Metadata-Version: 2.1
Name: s3-upload-split
Version: 0.1.5.dev2
Summary: Streams the content of an iterator to multiple S3 objects based on a regular expression
Home-page: https://github.com/cscetbon/s3-upload-split
Author: Cyril Scetbon
Author-email: cscetbon@gmail.com
Requires-Python: >=3.7,<4.0
Classifier: Programming Language :: Python :: 3
Classifier: Programming Language :: Python :: 3.10
Classifier: Programming Language :: Python :: 3.7
Classifier: Programming Language :: Python :: 3.8
Classifier: Programming Language :: Python :: 3.9
Requires-Dist: anypubsub (>=0.6,<0.7)
Requires-Dist: boto3 (>=1.15.18,<2.0.0)
Description-Content-Type: text/markdown

# Python S3 Upload Split

S3 Upload Split is used to stream the content of an iterator to multiple S3 objects based on a provided regular 
expression. The iterator must be a list of dictionary, typically the resulset of a SQL query.
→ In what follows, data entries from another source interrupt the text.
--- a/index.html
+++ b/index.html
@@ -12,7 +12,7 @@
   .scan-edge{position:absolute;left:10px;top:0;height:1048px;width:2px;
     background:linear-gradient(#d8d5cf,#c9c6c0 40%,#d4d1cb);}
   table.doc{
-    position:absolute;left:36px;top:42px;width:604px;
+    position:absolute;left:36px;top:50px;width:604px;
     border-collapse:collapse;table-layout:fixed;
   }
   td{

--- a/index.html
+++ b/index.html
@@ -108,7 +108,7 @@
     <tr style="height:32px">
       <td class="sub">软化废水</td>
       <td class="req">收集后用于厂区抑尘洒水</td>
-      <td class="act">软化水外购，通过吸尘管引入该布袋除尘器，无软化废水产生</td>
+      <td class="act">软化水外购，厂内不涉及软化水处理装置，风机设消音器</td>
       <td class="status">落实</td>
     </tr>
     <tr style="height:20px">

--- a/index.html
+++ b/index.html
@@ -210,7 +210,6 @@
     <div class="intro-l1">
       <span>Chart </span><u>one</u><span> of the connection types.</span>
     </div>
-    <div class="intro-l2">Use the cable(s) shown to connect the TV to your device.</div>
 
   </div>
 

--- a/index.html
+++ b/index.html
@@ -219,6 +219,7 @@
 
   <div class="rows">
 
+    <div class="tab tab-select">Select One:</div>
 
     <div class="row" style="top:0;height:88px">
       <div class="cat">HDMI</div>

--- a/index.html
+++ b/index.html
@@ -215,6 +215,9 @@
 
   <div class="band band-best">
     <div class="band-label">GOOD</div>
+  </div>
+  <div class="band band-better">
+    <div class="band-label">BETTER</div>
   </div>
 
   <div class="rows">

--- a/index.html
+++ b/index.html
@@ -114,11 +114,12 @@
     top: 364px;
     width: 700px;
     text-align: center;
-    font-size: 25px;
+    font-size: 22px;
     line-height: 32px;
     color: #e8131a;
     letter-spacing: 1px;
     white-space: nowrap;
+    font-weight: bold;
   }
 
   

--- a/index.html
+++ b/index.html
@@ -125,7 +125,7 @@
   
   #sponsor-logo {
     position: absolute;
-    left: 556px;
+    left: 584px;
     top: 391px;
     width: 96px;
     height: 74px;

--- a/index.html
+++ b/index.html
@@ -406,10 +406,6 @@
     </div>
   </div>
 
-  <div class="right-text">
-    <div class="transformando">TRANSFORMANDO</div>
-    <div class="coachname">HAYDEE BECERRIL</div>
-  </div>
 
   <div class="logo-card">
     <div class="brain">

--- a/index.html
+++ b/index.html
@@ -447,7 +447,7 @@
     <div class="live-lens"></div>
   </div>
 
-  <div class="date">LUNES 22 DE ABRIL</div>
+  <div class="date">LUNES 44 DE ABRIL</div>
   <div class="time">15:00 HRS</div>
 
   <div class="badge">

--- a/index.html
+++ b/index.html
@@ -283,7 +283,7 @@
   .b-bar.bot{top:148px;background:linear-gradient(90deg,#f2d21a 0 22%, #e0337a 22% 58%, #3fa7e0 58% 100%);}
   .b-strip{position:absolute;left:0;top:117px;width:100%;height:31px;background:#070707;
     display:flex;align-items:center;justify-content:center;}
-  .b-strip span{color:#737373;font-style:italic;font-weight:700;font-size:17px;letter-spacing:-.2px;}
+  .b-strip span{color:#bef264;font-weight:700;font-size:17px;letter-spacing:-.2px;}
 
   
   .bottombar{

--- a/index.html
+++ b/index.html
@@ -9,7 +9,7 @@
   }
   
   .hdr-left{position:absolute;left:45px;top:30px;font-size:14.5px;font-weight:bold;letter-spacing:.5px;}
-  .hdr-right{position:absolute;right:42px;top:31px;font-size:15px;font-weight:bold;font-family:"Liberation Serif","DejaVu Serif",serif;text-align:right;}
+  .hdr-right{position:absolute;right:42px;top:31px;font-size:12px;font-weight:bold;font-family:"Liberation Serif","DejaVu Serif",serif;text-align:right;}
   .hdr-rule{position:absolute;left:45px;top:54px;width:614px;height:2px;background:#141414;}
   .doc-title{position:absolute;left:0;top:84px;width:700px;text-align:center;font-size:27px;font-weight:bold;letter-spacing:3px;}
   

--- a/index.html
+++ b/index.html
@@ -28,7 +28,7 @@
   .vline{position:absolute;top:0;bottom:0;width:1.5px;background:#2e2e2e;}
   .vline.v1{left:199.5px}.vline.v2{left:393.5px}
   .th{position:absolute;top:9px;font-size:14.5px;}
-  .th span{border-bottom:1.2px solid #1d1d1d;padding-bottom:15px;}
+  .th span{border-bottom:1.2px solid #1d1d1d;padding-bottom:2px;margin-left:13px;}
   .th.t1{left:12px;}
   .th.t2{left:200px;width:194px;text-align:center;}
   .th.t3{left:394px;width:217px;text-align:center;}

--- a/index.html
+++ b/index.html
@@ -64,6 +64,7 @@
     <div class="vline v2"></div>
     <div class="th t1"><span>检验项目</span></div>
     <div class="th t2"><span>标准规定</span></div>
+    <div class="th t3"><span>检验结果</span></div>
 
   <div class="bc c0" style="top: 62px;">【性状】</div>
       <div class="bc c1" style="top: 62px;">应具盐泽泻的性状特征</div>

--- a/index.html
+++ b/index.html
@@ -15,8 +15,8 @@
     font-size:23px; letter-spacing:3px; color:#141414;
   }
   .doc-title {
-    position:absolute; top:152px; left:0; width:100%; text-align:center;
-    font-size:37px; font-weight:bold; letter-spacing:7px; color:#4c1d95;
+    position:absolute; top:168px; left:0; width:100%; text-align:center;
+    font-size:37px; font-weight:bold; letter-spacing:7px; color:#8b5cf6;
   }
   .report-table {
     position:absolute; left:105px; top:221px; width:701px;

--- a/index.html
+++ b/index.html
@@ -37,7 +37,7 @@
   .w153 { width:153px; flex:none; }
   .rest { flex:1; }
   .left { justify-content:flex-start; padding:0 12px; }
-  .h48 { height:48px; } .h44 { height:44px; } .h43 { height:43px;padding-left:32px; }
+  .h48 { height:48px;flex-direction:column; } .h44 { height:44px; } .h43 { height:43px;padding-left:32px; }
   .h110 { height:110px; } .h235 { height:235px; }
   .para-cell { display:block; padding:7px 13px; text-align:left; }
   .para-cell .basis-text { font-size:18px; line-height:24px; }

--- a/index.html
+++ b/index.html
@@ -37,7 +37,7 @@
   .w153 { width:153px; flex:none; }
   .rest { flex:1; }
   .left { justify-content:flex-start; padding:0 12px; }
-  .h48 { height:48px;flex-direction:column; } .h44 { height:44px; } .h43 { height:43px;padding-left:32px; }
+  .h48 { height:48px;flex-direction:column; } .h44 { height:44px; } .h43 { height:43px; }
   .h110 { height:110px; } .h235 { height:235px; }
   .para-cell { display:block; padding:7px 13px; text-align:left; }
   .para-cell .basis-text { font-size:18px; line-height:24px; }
Files will be called 
`data-{pattern}.json` where `{pattern}` is the match found using your regex.

## Install
`pip install s3-upload-split`

## Usage

### Import
```python
import re
from sqlalchemy import create_engine
from s3_upload_split import SplitUploadS3

bucket = 'YOUR_BUCKET_NAME' # ex: my-bucket
prefix = 'OUTPUT_PATH' # ex: db1/output/dev/
regex = re.compile(r'YOUR_REGEX') # ex: \\d{4}-\\d{2}-\\d{2} \\d{2}:\\d{2}:\\d{2}\\D+(\\d{4}-\\d{2})-\\d{2}
engine = create_engine('sqlite:///bookstore.db') # https://github.com/pranaymethuku/bookstore-database/blob/master/database/bookstore.db

with engine.connect() as con:

    iterator = con.execute('SELECT * FROM book')
    SplitUploadS3(bucket, prefix, regex, iterator).handle_content()
```

## Limitations
It creates one thread per matched pattern using your regex, so take it into account when you use that module. This is 
typically useful if your regex matches months in the input iterator.